Can your company seize your personal smartphone or tablet?
The answer turns out to be yes that they can and in certain circumstances the answer is that they must.
Huh? It’s my phone not the company’s? If they ask, I’ll simply remove my access to the company email account and that will be that!
Well, no in that case, you could be in deep legal trouble for destroying evidence, as well as setting yourself up for dismissal from your company.
There has been an interesting development in recent years with regards to mobile technology. Employees are opting to purchase their own devices, then using them for both personal and company purposes. It’s gotten so widespread that many companies now encourage it to the point of many offering partial reimbursements to help defray the cost. Basically, it’s considered a win-win for both the individual, who gets to choose the device, as well as the company that doesn’t need to pay for the device, the maintenance and the other costs like maintaining the inventory records on the device. This involves smartphones, tablets and laptop computers.
The rub is that the US legal system (as well as the legal systems in other counties I suspect) has very strict rules when it comes to discovery in various legal settings, which for the corporation usually involves civil litigation. When a company is sued, the company is legally bound to make every effort to find and protect all information that they possess that might be relevant to the litigation.
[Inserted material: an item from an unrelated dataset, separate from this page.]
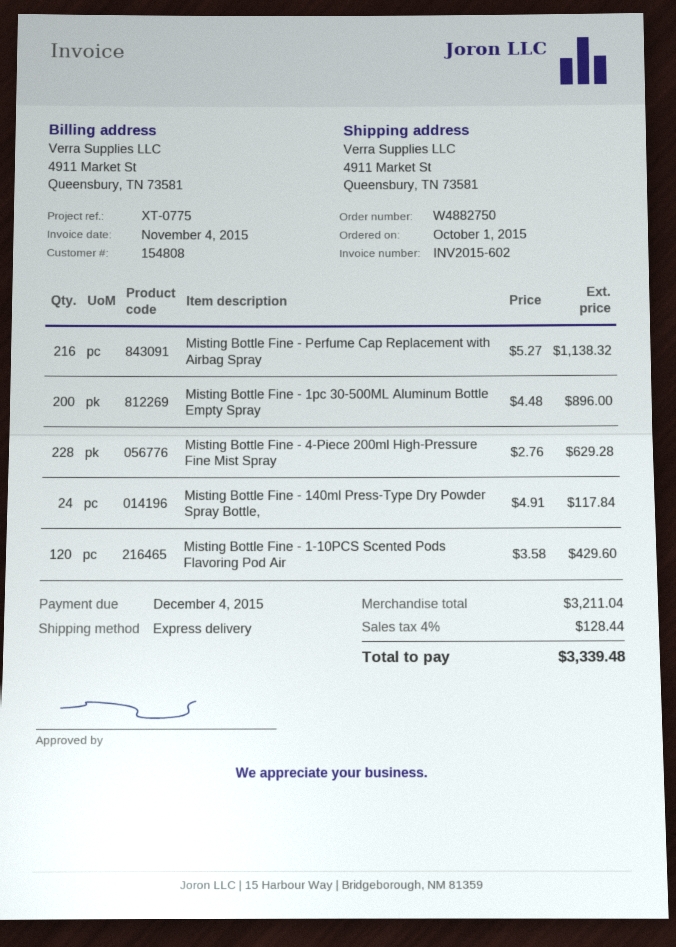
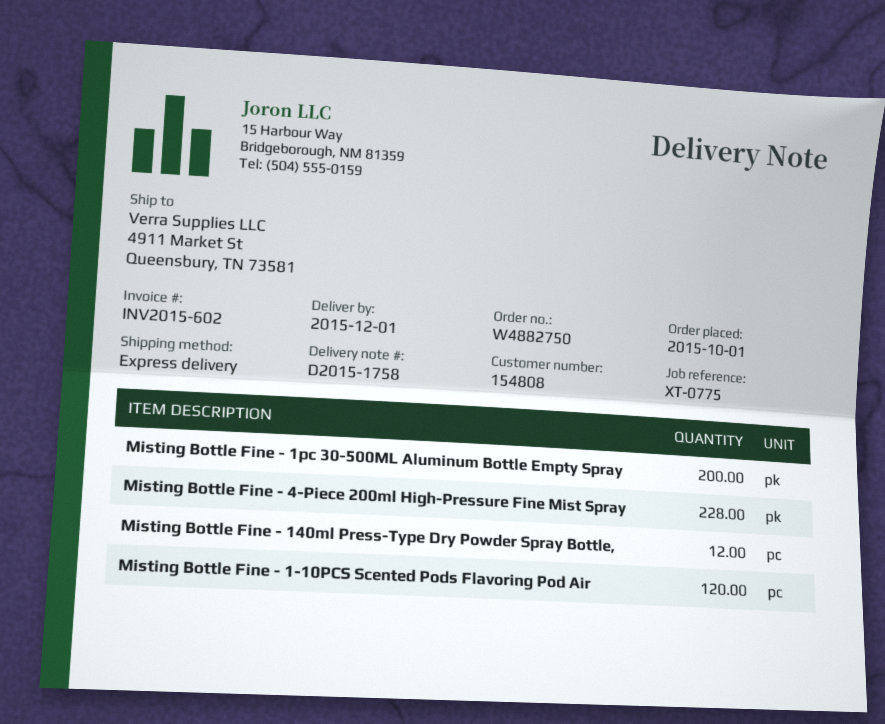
Misting Bottle Fine - Perfume Cap Replacement with Airbag Spray: 216 -> none
Misting Bottle Fine - 140ml Press-Type Dry Powder Spray Bottle,: 24 -> 12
Once informed, the company and its employees are required to safeguard any relevant information. One can not destroy or “misplace” the information and the company is obligated to track down this relevant information from every source, including laptops and smartphones.
To do this, they can seize your personal smartphone, laptop or tablet if they have reason to believe that it’s been connected in any way with the corporate servers now or in the past. They will take the device to perform forensics, which means that they will scan all data on the device to find anything that is considered relevant. Obviously, this has two major drawbacks from the user’s perspective: First, you’ll loose access to the device weeks to months while the forensics is performed. For a culture that is so smartphone-centric, that will be torture for many. The more serious issue (in my opinion) is privacy breach, where the forensic team will need to access all data, including the file you’re not supposed to have, but do because you can’t remember all your passwords. Remember the forensic team has no legal obligation to safeguard your personal data, just the information that is relevant to the case.
So, what can you do?
- You can decide that you’ll live with this risk. The good news is that this hasn’t become a widespread issue … yet. Most corporate emails are stored on corporate servers, even though you have copies on your devices. If that’s the case, then there should be no email evidence on your phone that isn’t also on the server. However, did you even take a picture of a white board after meeting to capture the discussion? Do you have a document on your tablet for reading on the train home? If you decide to take the risk, be sure to not keep very sensitive personal data on your device. Also, you should probably not use the device for any form of financial transactions since that will leave some sensitive data on the device.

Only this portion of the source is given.